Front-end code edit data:
▬▬▬▬▬▬

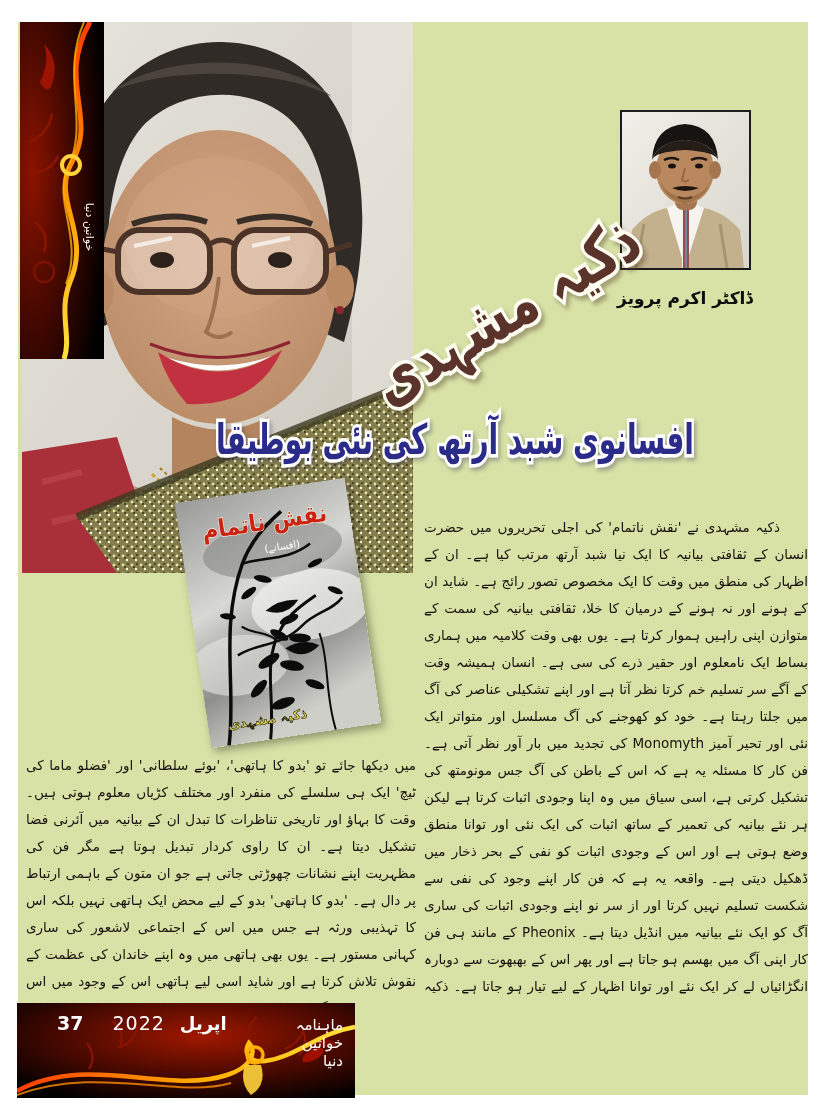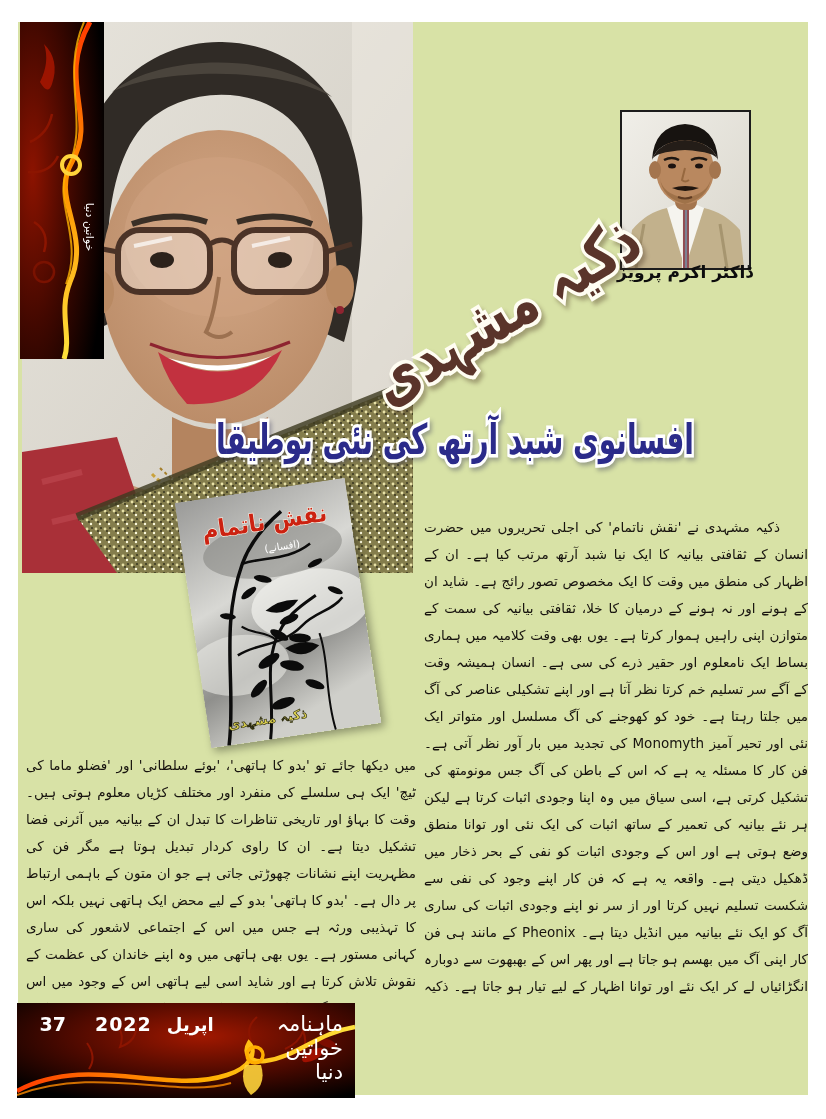--- a/index.html
+++ b/index.html
@@ -9,7 +9,7 @@
   .woman-photo { position:absolute; left:22px; top:22px; width:391px; height:551px; }
   .side-strip { position:absolute; left:20px; top:22px; width:84px; height:337px; }
   .man-photo { position:absolute; left:620px; top:110px; width:131px; height:160px; border:2px solid #1c1c1c; background:#e9e7e1; }
-  .man-caption { position:absolute; left:596px; top:262px; width:178px; text-align:center; font-size:17px; font-weight:bold; color:#0d0d0d; direction:rtl; }
+  .man-caption { position:absolute; left:596px; top:288px; width:178px; text-align:center; font-size:17px; font-weight:bold; color:#0d0d0d; direction:rtl; }
   .title-svg { position:absolute; left:340px; top:205px; width:330px; height:210px; filter:drop-shadow(3px 4px 2px rgba(80,60,40,.40)); }
   .subtitle-svg { position:absolute; left:205px; top:392px; width:500px; height:96px; filter:drop-shadow(2px 3px 2px rgba(40,40,80,.35)); }
   .book-cover { position:absolute; left:192px; top:489px; width:172px; height:248px; transform:rotate(-8.5deg); box-shadow:3px 4px 8px rgba(0,0,0,.35); }

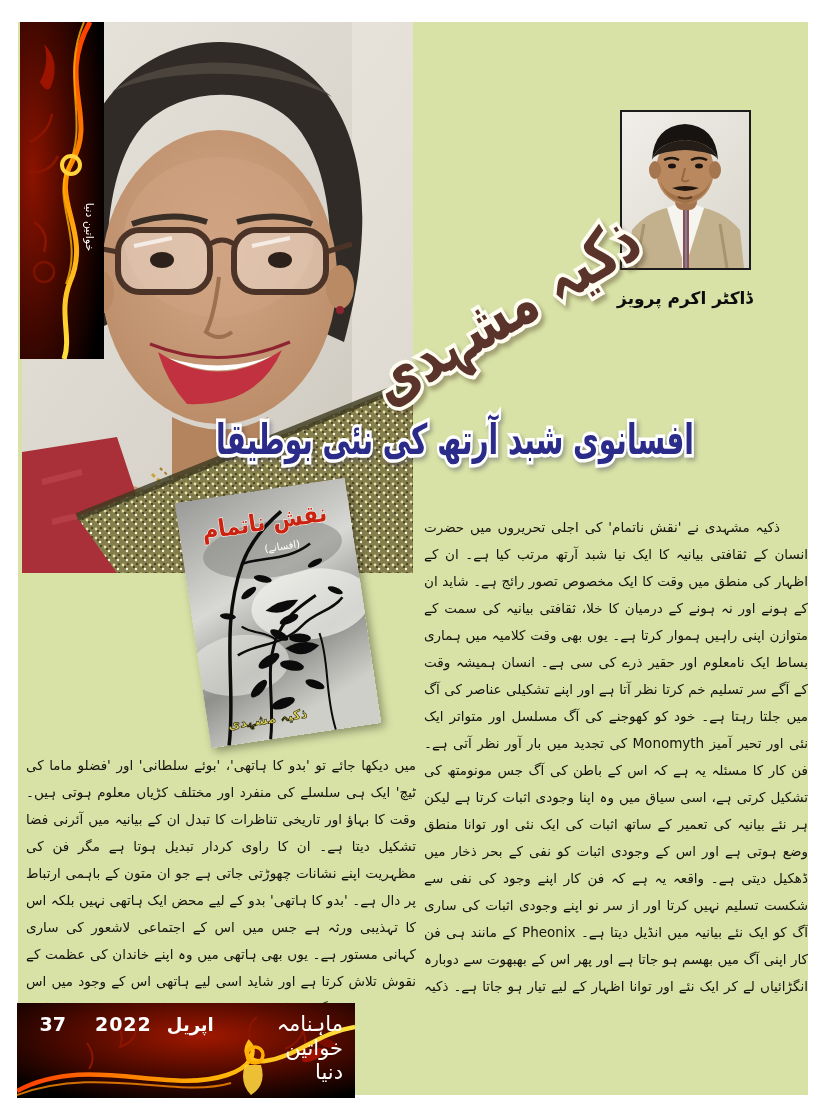--- a/index.html
+++ b/index.html
@@ -20,7 +20,7 @@
   .footer-text { position:absolute; left:0; right:0; top:9px; padding:0 12px; display:flex; direction:rtl; align-items:baseline; gap:15px; color:#ffffff; }
   .footer-mag { font-size:21px;margin-left:48px; }
   .footer-month { font-size:18px; font-weight:bold; }
-  .footer-year { font-size:19px; font-weight:bold; letter-spacing:1px;text-align:center; }
+  .footer-year { font-size:19px; font-weight:normal; letter-spacing:1px;text-align:center; }
   .footer-page { font-size:19px; font-weight:bold; margin-right:14px;margin-left:28px; }
   svg { display:block; }
 </style>

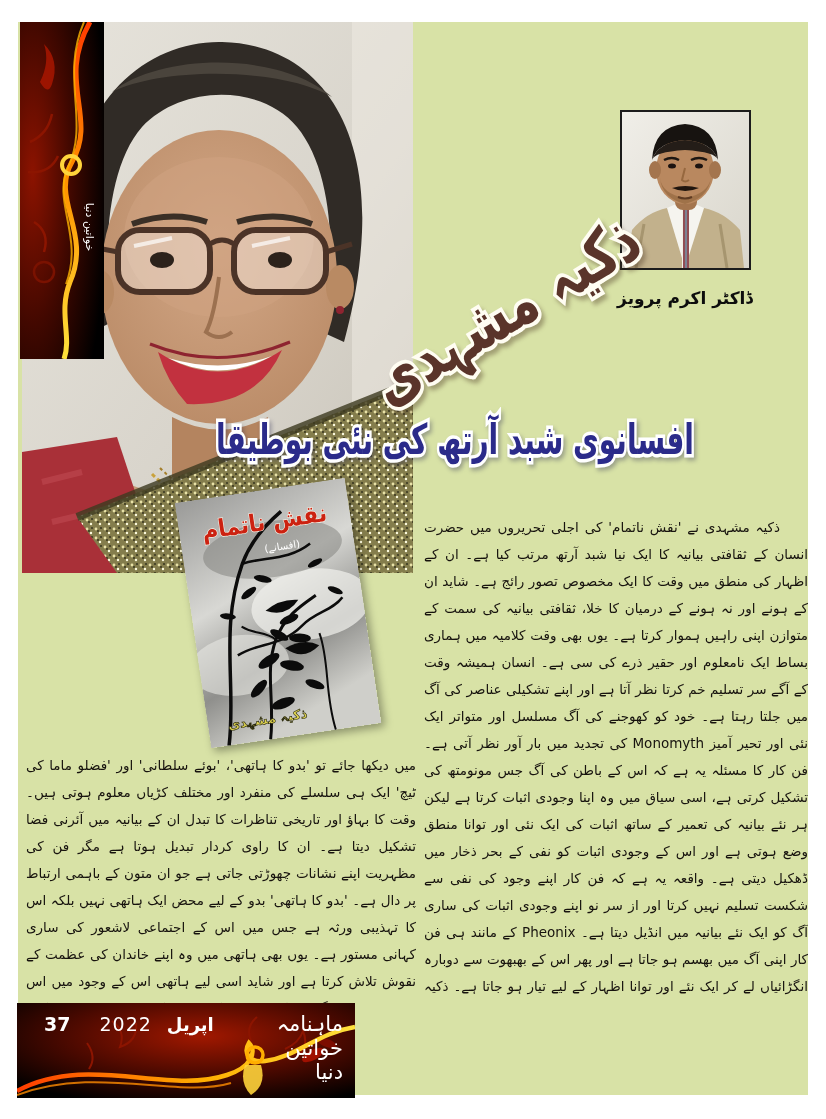--- a/index.html
+++ b/index.html
@@ -18,7 +18,7 @@
   .col-left { left:26px; top:752px; width:390px; height:251px; }
   .footer { position:absolute; left:17px; top:1003px; width:338px; height:95px; background:#060606; overflow:hidden; }
   .footer-text { position:absolute; left:0; right:0; top:9px; padding:0 12px; display:flex; direction:rtl; align-items:baseline; gap:15px; color:#ffffff; }
-  .footer-mag { font-size:21px;margin-left:48px; }
+  .footer-mag { font-size:15px;margin-left:48px; }
   .footer-month { font-size:18px; font-weight:bold; }
   .footer-year { font-size:19px; font-weight:normal; letter-spacing:1px;text-align:center; }
   .footer-page { font-size:19px; font-weight:bold; margin-right:14px;margin-left:28px; }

▬▬▬▬▬▬

## Your assignment
An exact copy of the entries above is required; pictures are not part of it.

## Answer
--- a/index.html
+++ b/index.html
@@ -9,7 +9,7 @@
   .woman-photo { position:absolute; left:22px; top:22px; width:391px; height:551px; }
   .side-strip { position:absolute; left:20px; top:22px; width:84px; height:337px; }
   .man-photo { position:absolute; left:620px; top:110px; width:131px; height:160px; border:2px solid #1c1c1c; background:#e9e7e1; }
-  .man-caption { position:absolute; left:596px; top:262px; width:178px; text-align:center; font-size:17px; font-weight:bold; color:#0d0d0d; direction:rtl; }
+  .man-caption { position:absolute; left:596px; top:288px; width:178px; text-align:center; font-size:17px; font-weight:bold; color:#0d0d0d; direction:rtl; }
   .title-svg { position:absolute; left:340px; top:205px; width:330px; height:210px; filter:drop-shadow(3px 4px 2px rgba(80,60,40,.40)); }
   .subtitle-svg { position:absolute; left:205px; top:392px; width:500px; height:96px; filter:drop-shadow(2px 3px 2px rgba(40,40,80,.35)); }
   .book-cover { position:absolute; left:192px; top:489px; width:172px; height:248px; transform:rotate(-8.5deg); box-shadow:3px 4px 8px rgba(0,0,0,.35); }

--- a/index.html
+++ b/index.html
@@ -20,7 +20,7 @@
   .footer-text { position:absolute; left:0; right:0; top:9px; padding:0 12px; display:flex; direction:rtl; align-items:baseline; gap:15px; color:#ffffff; }
   .footer-mag { font-size:21px;margin-left:48px; }
   .footer-month { font-size:18px; font-weight:bold; }
-  .footer-year { font-size:19px; font-weight:bold; letter-spacing:1px;text-align:center; }
+  .footer-year { font-size:19px; font-weight:normal; letter-spacing:1px;text-align:center; }
   .footer-page { font-size:19px; font-weight:bold; margin-right:14px;margin-left:28px; }
   svg { display:block; }
 </style>

--- a/index.html
+++ b/index.html
@@ -18,7 +18,7 @@
   .col-left { left:26px; top:752px; width:390px; height:251px; }
   .footer { position:absolute; left:17px; top:1003px; width:338px; height:95px; background:#060606; overflow:hidden; }
   .footer-text { position:absolute; left:0; right:0; top:9px; padding:0 12px; display:flex; direction:rtl; align-items:baseline; gap:15px; color:#ffffff; }
-  .footer-mag { font-size:21px;margin-left:48px; }
+  .footer-mag { font-size:15px;margin-left:48px; }
   .footer-month { font-size:18px; font-weight:bold; }
   .footer-year { font-size:19px; font-weight:normal; letter-spacing:1px;text-align:center; }
   .footer-page { font-size:19px; font-weight:bold; margin-right:14px;margin-left:28px; }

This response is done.